Following the first training of these organizations’ network, Ms Vujovic explained that they would carry out activities with the aim of contributing to the active participation of young people from the Western Balkans, who are at the greatest risk of social exclusion, in the social processes.
“Based on the previous years of experience in the field and outcomes of the relevant studies, common problems have been identified in the countries that are represented in the network. Young people, in particular those at risk of social exclusion, have not been adequately recognized in legal and strategic documents”, said Ms Vujovic.
As she highlighted, guidelines for the provision of services to young people at risk of social exclusion had not been sufficiently developed in various fields.
“For different categories of young people at risk of social exclusion, many necessary services are lacking in the field of interest, including: health, education, employment, social protection, participation, safety. It is evident that young people in the region are in a difficult social and economic situation, as the data on the high unemployment rate and low social activism show”, explained Ms Vujovic.
As she noted, there are some additional factors, such as: lack of awareness of young people, lack of/inaccessible services for young people, lack of confidence in the system, and non-stimulating legal and institutional framework for personal growth and development.
Within this project, the term “young people at risk of social exclusion” includes the following target groups: youth and children who are in conflict with law, youth and children who use psychoactive substances, young people who live in families with a history of conflicts with the law and/or substance abuse, youth and children living in the street, young Roma, and young people who were children without parental care”, explained Ms Vujovic.
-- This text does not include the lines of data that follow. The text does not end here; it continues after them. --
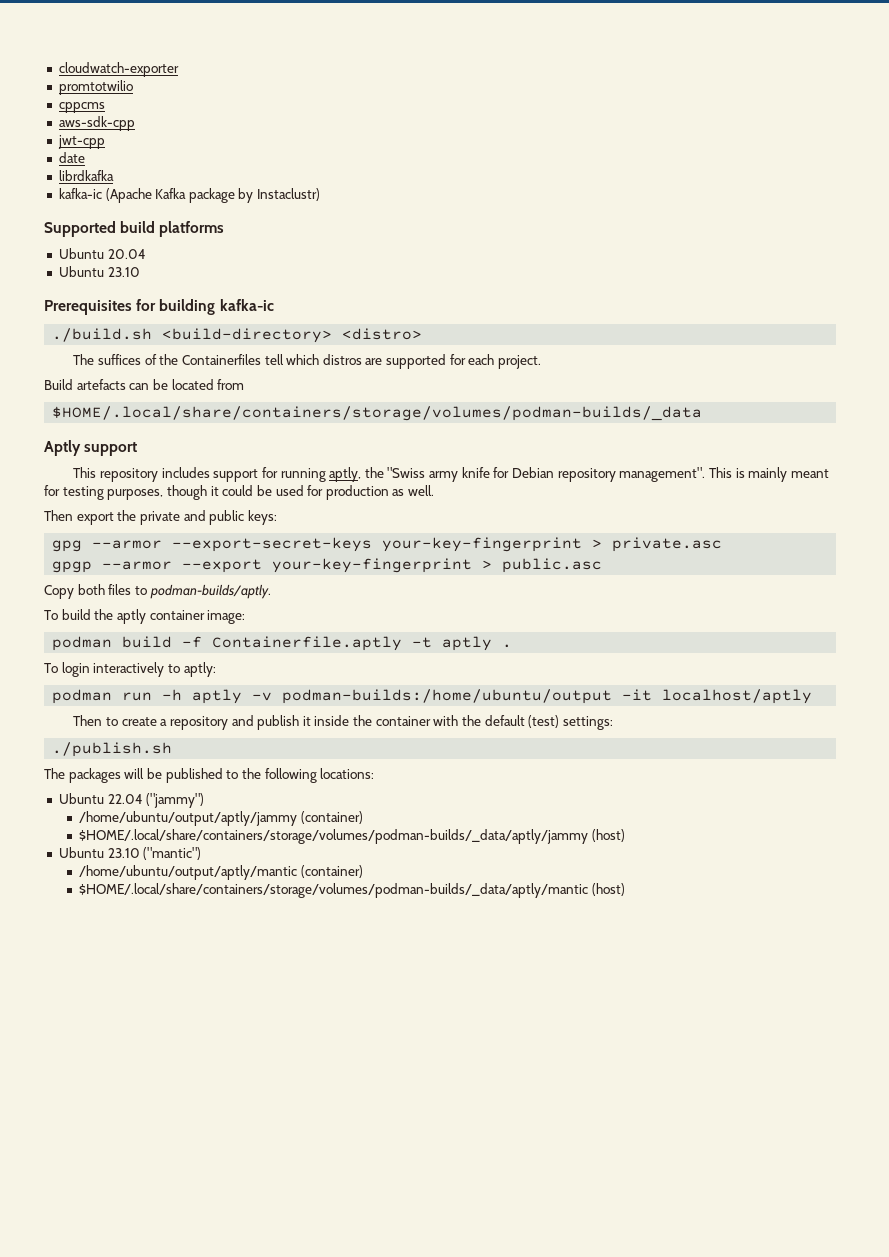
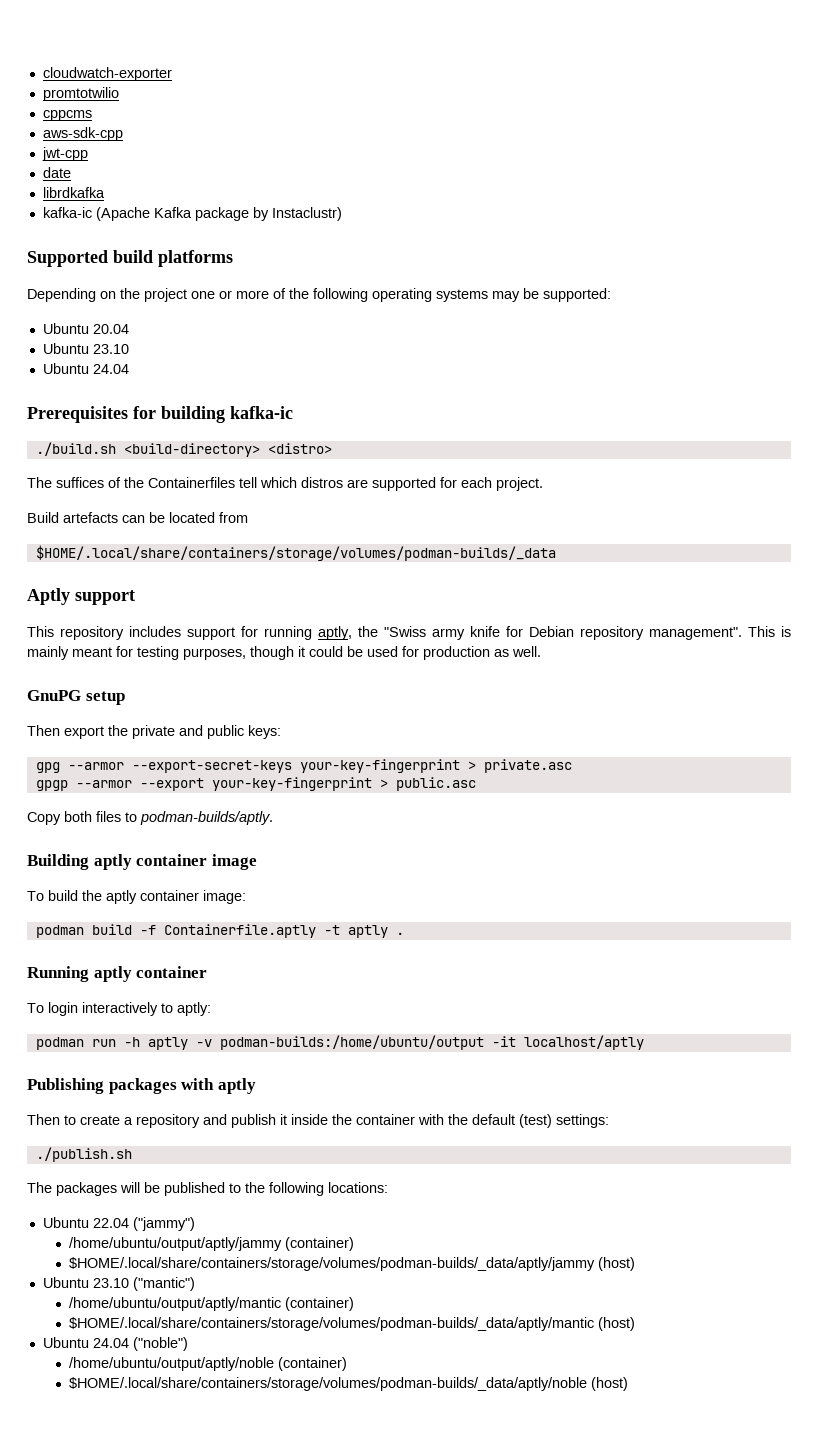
+ Depending on the project one or more of the following operating systems may be supported:
  Ubuntu 20.04
  Ubuntu 23.10
+ Ubuntu 24.04
+ GnuPG setup
+ Building aptly container image
+ Running aptly container
+ Publishing packages with aptly
+ Ubuntu 24.04 ("noble")
+ /home/ubuntu/output/aptly/noble (container)
+ $HOME/.local/share/containers/storage/volumes/podman-builds/_data/aptly/noble (host)

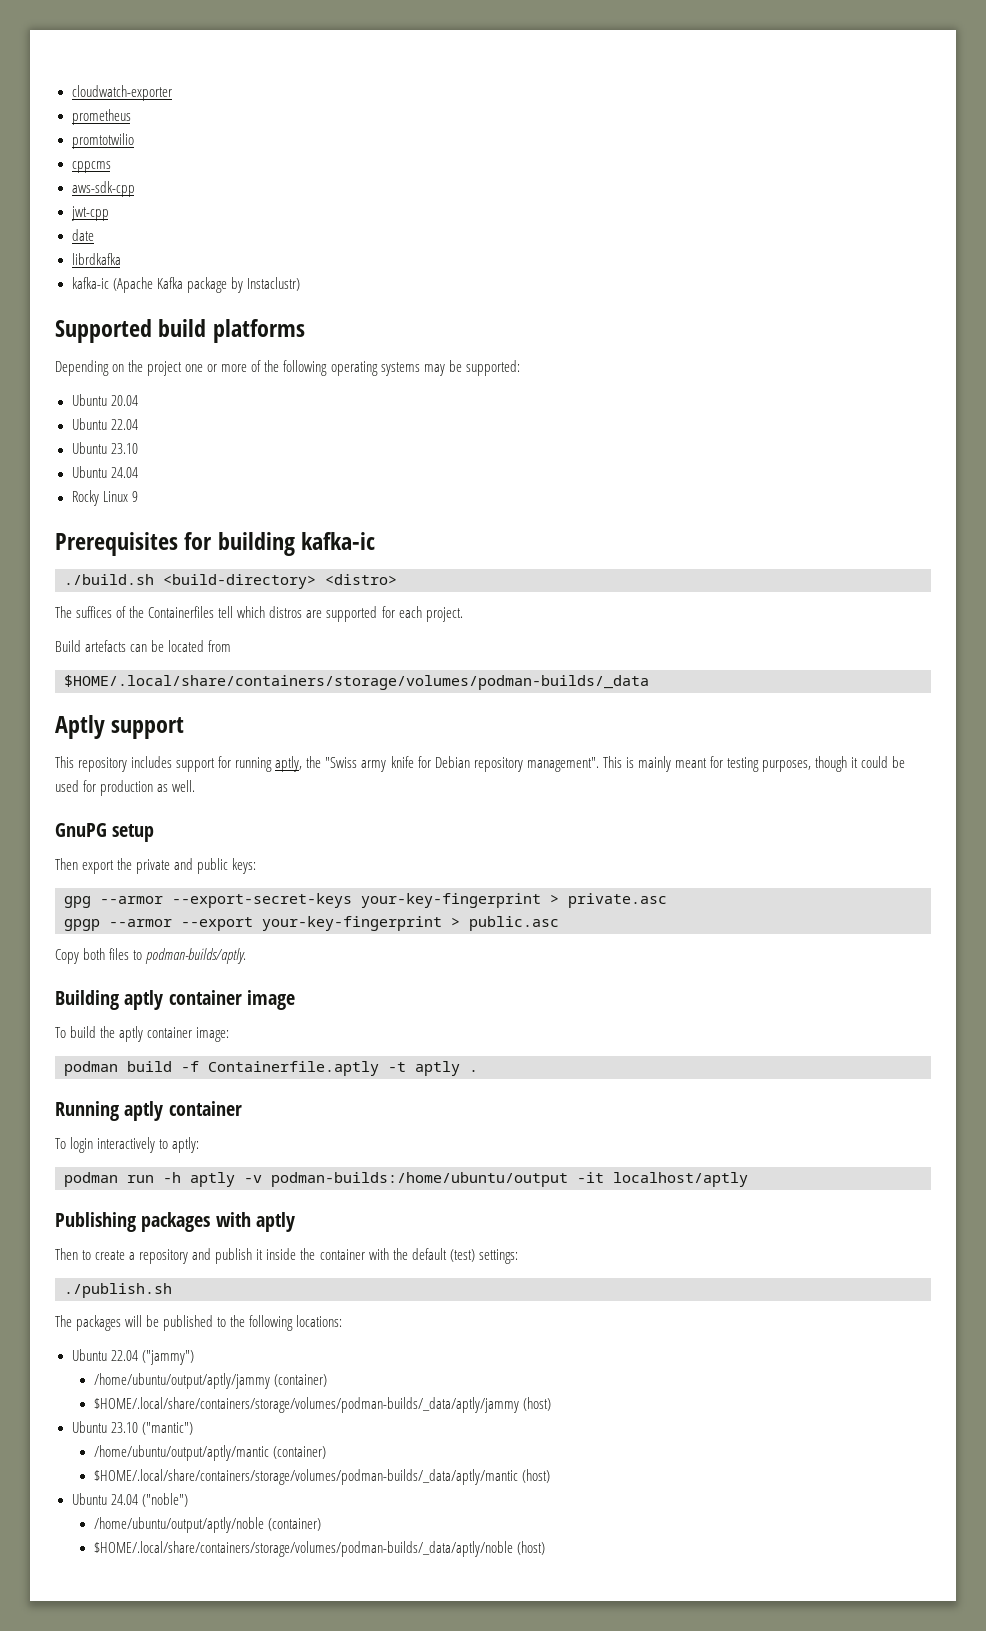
+ prometheus
  Ubuntu 20.04
+ Ubuntu 22.04
+ Rocky Linux 9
According to her, the project is looking to strengthen organizations working with young people at risk of social exclusion, intensify international cooperation at the regional level and exchange of knowledge and experience, develop guidelines for working with young people at risk on the basis of facts and studies, and improve cooperation between NGOs and public institutions.
“The project aims at empowering young people to fight for a better position in the society, providing recommendations for improving the normative and strategic documents which regulate the situation of young people at risk, and informing the public and professionals on identified problems and proposed solutions”, said Ms Vujovic.
She stated that EUR 210 000 would be distributed regionally during the implementation of the project for mini grants to NGOs that implement projects aimed at improving the situation of young people at risk.
“By the end of this year, the network of NGOs from the Western Balkans established through the project will develop a regional study on the situation of the specific groups of young people at risk of social exclusion”, said Ms Vujovic.
President of the Association Margina, Mr Denis Dedajić, from Bosnia and Herzegovina, said that the biggest problem that young people were facing in that county was unemployment, which, according to him, amounts to more than 60 per cent.
“In addition, there is the problem of the lack of harmonization of the educational system with the labour market, and a huge “brain drain”, said Mr Dedajić.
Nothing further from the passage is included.